CN217935406U - Brushless motor - Google Patents

Abstract

The utility model discloses a brushless motor relates to electric brushless motor technical field. A brushless motor includes: the device comprises a shell, an upper cover body, a lower cover body, a rotor assembly, a stator assembly and an elastic piece; the upper cover body and the lower cover body are clamped with the upper end and the lower end of the shell respectively, the rotor assembly is arranged in an inner cavity of the shell and is connected with the upper cover body and the lower cover body in a rotating mode respectively, two ends of the stator assembly are clamped with the upper cover body and the lower cover body respectively and surround the periphery of the rotor assembly, and the elastic piece is arranged between the upper cover body and the rotor assembly and/or between the lower cover body and the rotor assembly. Therefore, the problem that the fan connected with the motor shaft is easy to damage due to strong vibration generated when the existing gas nail shooter works is solved; the problem that the service life of the motor is reduced due to the fact that the carbon brush and the commutator inside the motor are prone to failure.

Description

Brushless motor

Technical Field

The utility model relates to a brushless motor technical field especially relates to a brushless motor.

Background

At present, motors applied to a gas nail shooter are usually brush motors, the nail shooter generates strong vibration during working, the generated vibration acceleration can exceed 50G, and a fan connected with a motor shaft is easily damaged; the carbon brushes and the commutator inside the motor are more prone to failure, resulting in a reduction in the service life of the entire motor.

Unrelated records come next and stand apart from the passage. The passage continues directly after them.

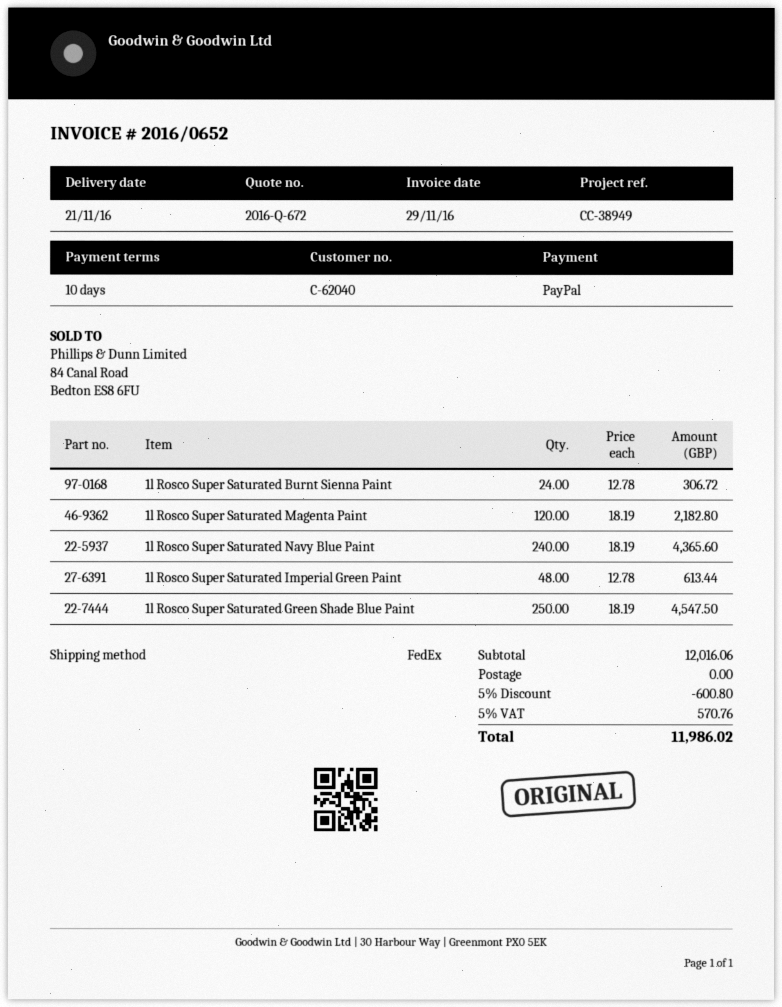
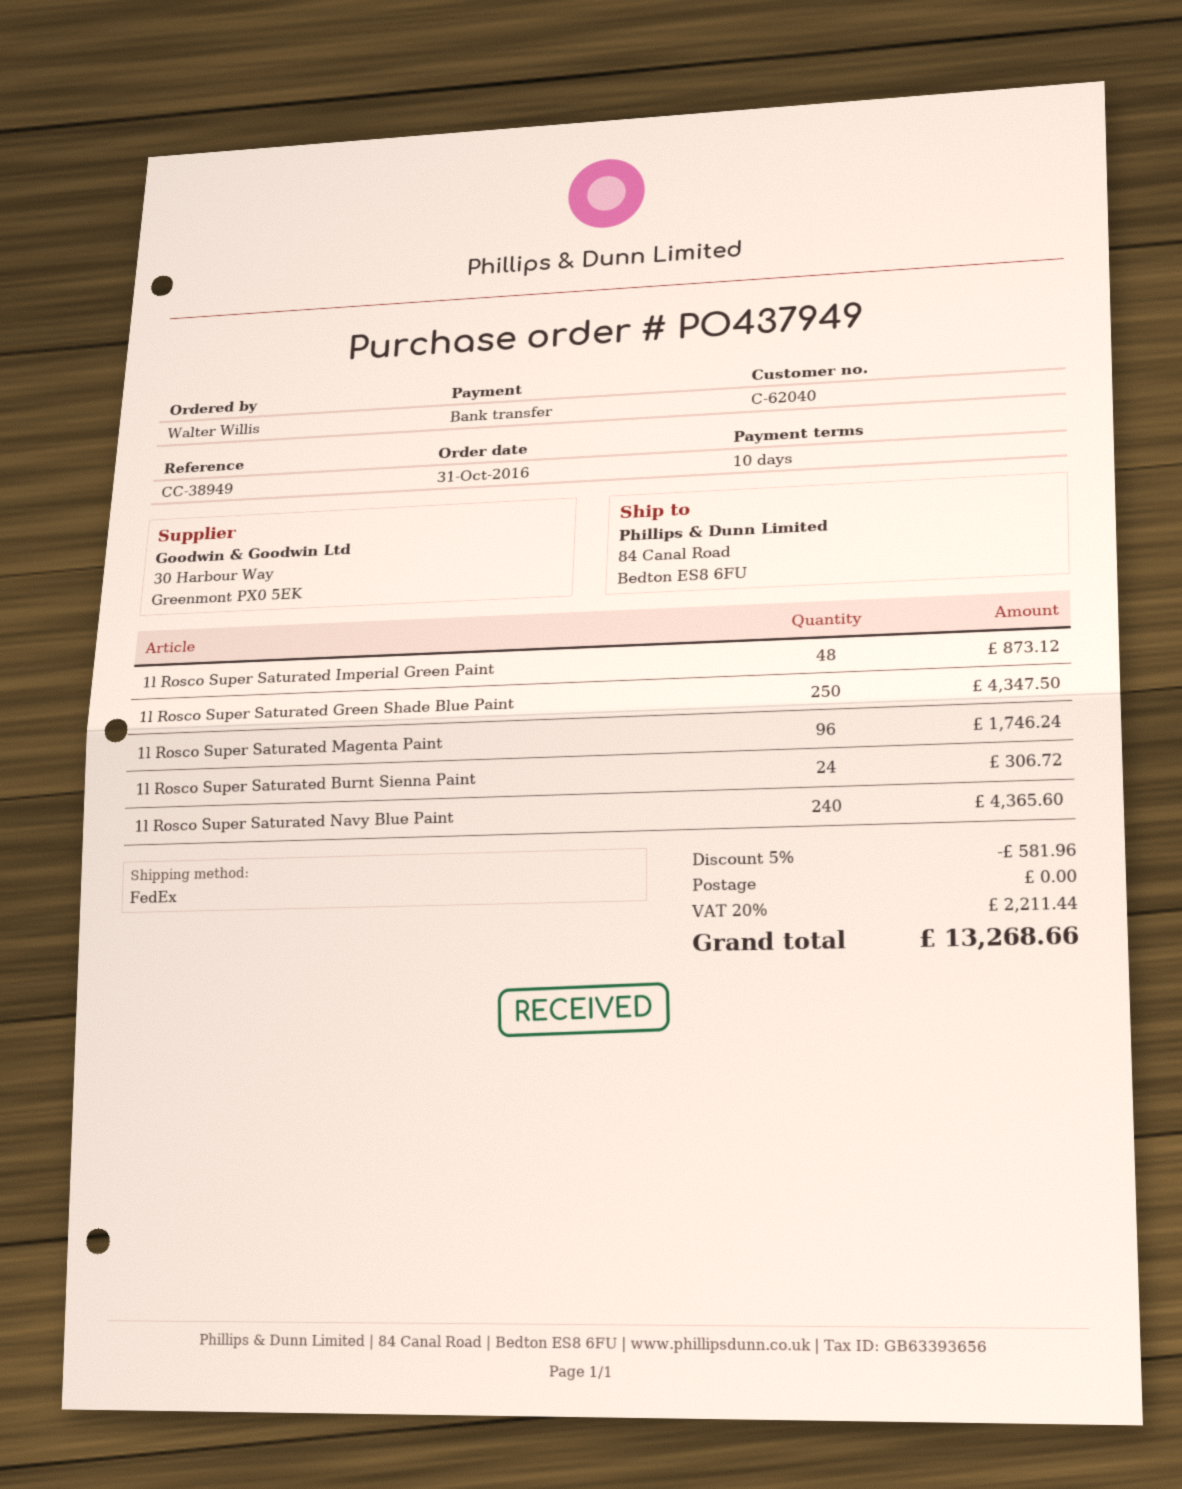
payment method: PayPal -> bank transfer
1l Rosco Super Saturated Magenta Paint: 120 for 2182.80 -> 96 for 1746.24
1l Rosco Super Saturated Imperial Green Paint: 48 for 613.44 -> 48 for 873.12
1l Rosco Super Saturated Green Shade Blue Paint: 250 for 4547.50 -> 250 for 4347.50
discount: 5% = 600.80 -> 5% = 581.96
tax: 5% = 570.76 -> 20% = 2211.44
total: 11986.02 -> 13268.66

Therefore, the prior art needs to be improved, a more reasonable technical scheme is provided, and the problems in the prior art are solved.

SUMMERY OF THE UTILITY MODEL

The problem that a fan connected with a motor shaft is easy to damage due to strong vibration generated when the existing gas nail shooter works is solved; the problem that the service life of the motor is reduced due to the fact that the carbon brush and the commutator inside the motor are prone to failure.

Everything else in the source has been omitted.